# Using Python for Data Science:

## Introduction-

Data science is the hot new field in the information technology industry. Its popularity has been steadily increasing over the past few years. This increase in the sector has been caused by the information explosion that has taken place over the past few years. 

In fact, according to Forbes Magazine:

> * Experts are predicting a 4,300 percent increase in annual data production by 2020.
> * On average, companies use only a fraction of the data they collect and store.

The information explosion has been accompanied by a need for astute business analysts who are also equipped to program and build models- data scientists. Traditionally, these individuals preferred to use the R programming language to do their work. However, R is quickly being replaced by Python in this space.  

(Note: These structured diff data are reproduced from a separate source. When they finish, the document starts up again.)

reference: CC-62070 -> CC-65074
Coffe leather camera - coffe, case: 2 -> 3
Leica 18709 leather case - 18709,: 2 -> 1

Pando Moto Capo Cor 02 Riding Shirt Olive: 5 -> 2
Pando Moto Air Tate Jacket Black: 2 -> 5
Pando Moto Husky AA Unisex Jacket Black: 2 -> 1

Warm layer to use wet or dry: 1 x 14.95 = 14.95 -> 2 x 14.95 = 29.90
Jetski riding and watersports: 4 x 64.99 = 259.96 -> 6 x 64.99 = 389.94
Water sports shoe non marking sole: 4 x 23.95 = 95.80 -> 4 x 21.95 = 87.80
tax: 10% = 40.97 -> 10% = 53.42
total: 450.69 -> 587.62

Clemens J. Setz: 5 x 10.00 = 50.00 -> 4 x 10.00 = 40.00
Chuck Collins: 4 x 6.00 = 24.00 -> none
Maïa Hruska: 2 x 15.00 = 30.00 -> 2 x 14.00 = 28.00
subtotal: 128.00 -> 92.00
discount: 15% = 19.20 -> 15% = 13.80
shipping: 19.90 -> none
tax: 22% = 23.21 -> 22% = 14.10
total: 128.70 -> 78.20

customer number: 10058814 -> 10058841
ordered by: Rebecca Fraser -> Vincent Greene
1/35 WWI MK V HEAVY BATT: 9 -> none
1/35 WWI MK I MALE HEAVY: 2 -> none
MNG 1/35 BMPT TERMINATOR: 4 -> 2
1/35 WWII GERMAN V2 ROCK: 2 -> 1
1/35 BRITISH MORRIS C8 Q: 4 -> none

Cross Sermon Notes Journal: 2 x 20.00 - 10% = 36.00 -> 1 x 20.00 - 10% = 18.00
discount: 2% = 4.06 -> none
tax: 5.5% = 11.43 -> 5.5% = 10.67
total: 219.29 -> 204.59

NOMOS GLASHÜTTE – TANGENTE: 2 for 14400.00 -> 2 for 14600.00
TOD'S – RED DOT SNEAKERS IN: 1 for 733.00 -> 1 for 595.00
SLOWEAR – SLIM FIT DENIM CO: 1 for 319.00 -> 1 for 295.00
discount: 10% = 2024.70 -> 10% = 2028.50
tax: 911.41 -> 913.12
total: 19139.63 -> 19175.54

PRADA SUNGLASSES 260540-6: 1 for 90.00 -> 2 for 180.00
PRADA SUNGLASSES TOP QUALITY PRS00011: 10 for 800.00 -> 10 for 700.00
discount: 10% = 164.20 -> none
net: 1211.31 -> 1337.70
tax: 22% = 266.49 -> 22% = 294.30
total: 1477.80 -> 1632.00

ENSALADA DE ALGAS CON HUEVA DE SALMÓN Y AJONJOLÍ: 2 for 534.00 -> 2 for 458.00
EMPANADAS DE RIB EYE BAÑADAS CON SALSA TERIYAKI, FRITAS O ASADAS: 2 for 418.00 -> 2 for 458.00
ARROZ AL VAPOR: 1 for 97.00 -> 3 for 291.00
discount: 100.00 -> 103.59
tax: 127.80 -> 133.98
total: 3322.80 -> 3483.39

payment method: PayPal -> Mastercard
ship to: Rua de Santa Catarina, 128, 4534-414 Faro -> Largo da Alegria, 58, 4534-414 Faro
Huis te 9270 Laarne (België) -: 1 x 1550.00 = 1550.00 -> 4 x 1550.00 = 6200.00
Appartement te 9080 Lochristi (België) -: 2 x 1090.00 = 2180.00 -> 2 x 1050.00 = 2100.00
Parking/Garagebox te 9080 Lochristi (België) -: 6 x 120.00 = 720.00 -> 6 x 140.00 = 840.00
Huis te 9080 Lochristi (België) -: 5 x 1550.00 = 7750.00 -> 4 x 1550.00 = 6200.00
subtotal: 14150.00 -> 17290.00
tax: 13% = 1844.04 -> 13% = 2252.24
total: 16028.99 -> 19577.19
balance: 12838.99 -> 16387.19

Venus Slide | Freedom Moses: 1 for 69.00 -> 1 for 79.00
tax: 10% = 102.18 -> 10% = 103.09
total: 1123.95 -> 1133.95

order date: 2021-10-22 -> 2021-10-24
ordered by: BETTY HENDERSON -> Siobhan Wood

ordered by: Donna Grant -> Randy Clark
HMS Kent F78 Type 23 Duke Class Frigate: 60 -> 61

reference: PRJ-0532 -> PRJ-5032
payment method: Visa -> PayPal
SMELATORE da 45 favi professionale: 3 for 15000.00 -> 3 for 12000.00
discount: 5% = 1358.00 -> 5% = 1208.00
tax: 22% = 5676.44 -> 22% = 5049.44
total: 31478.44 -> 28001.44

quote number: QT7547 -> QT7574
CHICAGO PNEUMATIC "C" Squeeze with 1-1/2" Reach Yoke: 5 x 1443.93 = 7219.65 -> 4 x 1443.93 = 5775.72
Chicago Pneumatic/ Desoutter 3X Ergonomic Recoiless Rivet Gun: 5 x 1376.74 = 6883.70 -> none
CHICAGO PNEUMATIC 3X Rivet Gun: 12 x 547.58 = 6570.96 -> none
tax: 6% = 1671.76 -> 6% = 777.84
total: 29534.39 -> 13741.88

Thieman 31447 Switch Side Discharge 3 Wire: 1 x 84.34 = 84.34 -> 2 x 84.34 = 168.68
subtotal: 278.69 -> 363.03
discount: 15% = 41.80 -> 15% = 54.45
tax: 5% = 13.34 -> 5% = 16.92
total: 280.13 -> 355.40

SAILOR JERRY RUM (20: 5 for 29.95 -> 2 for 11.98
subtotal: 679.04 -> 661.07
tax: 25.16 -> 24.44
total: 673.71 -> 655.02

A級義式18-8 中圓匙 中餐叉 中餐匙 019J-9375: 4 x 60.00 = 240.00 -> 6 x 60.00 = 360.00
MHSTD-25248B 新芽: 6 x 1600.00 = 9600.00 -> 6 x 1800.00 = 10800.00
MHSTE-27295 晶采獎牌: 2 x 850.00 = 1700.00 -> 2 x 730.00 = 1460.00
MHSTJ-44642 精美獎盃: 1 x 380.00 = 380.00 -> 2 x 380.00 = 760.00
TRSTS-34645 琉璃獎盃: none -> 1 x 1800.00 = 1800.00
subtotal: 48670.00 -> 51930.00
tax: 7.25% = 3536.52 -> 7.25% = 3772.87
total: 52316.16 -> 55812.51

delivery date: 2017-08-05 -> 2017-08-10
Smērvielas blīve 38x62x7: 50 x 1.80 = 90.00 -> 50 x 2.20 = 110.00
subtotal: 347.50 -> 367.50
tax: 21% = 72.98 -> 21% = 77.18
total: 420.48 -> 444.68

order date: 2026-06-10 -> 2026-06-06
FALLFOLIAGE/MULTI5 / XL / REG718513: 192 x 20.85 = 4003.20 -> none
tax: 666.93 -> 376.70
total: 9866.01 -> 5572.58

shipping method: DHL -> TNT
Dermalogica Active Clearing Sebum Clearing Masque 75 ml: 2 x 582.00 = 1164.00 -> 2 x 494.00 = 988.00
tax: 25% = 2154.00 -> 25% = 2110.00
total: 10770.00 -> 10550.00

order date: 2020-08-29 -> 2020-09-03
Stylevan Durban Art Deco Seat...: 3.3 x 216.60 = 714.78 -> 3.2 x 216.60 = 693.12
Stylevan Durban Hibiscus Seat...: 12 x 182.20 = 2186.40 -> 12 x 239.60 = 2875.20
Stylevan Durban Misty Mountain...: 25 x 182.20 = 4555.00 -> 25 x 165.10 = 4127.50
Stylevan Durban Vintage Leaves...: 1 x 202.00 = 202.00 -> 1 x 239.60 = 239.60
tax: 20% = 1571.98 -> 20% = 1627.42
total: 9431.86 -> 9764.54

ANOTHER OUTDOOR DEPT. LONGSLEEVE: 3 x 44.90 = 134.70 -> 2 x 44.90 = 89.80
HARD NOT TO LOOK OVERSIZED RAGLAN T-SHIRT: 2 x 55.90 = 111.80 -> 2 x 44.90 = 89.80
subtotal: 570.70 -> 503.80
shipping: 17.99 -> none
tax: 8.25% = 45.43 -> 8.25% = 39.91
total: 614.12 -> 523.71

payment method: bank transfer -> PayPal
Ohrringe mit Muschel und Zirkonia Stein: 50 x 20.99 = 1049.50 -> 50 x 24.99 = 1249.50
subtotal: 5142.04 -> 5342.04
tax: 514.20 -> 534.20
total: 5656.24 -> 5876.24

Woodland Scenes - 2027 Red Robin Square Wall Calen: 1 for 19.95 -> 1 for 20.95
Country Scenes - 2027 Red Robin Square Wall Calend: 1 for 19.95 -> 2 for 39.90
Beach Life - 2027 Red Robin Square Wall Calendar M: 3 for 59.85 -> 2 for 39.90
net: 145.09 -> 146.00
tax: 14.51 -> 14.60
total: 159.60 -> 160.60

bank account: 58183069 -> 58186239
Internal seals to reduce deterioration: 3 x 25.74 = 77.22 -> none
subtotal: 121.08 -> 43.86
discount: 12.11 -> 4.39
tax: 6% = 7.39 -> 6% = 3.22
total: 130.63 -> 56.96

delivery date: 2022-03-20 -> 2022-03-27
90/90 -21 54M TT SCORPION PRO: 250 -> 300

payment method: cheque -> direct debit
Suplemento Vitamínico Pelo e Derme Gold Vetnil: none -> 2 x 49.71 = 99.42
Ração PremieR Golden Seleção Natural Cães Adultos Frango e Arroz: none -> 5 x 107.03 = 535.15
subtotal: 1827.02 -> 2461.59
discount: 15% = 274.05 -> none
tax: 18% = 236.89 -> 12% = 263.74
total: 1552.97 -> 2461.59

We can easily visualize this growing trend of using Python for data science. For example, the popular website "KDnuggets.com" posted a graph that shows pythons growing usage by searching the key words used in job postings:

![KDNuggets Python Graph](https://www.ibm.com/developerworks/community/blogs/jfp/resource/BLOGS_UPLOADED_IMAGES/trends0.png).

From this graph, it is obvious that anybody looking for a hot new job in this growing field should definitely become experienced with Python in order to further their career prospects and increase their overall earning potential. 

Lets get to it then.

## Getting Started-

In this article we will focus on the use of Python specifically for the purpose of carrying out data science tasks such as data cleansing and building machine learning models. As such, we will skip over the more general programming concepts and reference them only when needed to develop our specific tasks. 

The main components of any data science project are:

**1) Import the Required Libraries**

**2) Load and Manipulate the Data**

**3) Build Models**

**4) Compare the Results**

These are the components that we will focus on in this workshop. 

### Import the Required Libraries:

One of the things that makes python so powerful is that it is a free, open-source language. As a result, many talented people have created prepackaged bundles of code that can be used in our projects so that we dont have to start from scratch. This code is usually stored in the form of packages or libraries, which can easily be imported to our computer using a few simple steps.

In [1]:
# Import the required libraries
import os
import csv
import pandas as pd

We have just imported some libraries into python that we can use to read our data and set-up our workspace.

* `os` is a library that provides many functions for setting up a machine-independent workspace in python
* `pandas` is a popular library used for reading and manipulating data stored in the form of "data frames"

Before we go further, lets set-up our workspace by defining the working directory.

In [2]:
# Find the working directory
print(os.getcwd())

/Users/zansadiq/Documents/Code/github/Thinkful


In [3]:
# Define a new directory
path = 'path/to/files'

# Change the working directory
# os.chdir(path)

### Load and Manipulate the Data:

It goes without saying that in order to carry out a data science task, we must start with some data. This can come in a variety of different formats such as `.csv` or `.xlsx`, `.json`, etc. 

Data can exist locally on our machine, or it may exist somewhere on the internet and need to be downloaded before it can be read. For today's tutorial, we will go ahead and use the famous "Titanic" dataset from the Kaggle website to play around with. The files can be downloaded [*here*](https://www.kaggle.com/c/titanic/data) and they are already split into a training and testing set for us, which is convenient. 

In [None]:
# Load the data from a local file using the csv module
with open('file.csv') as csvDataFile:
    csvReader = csv.reader(csvDataFile)
    for row in csvReader:
        print(row)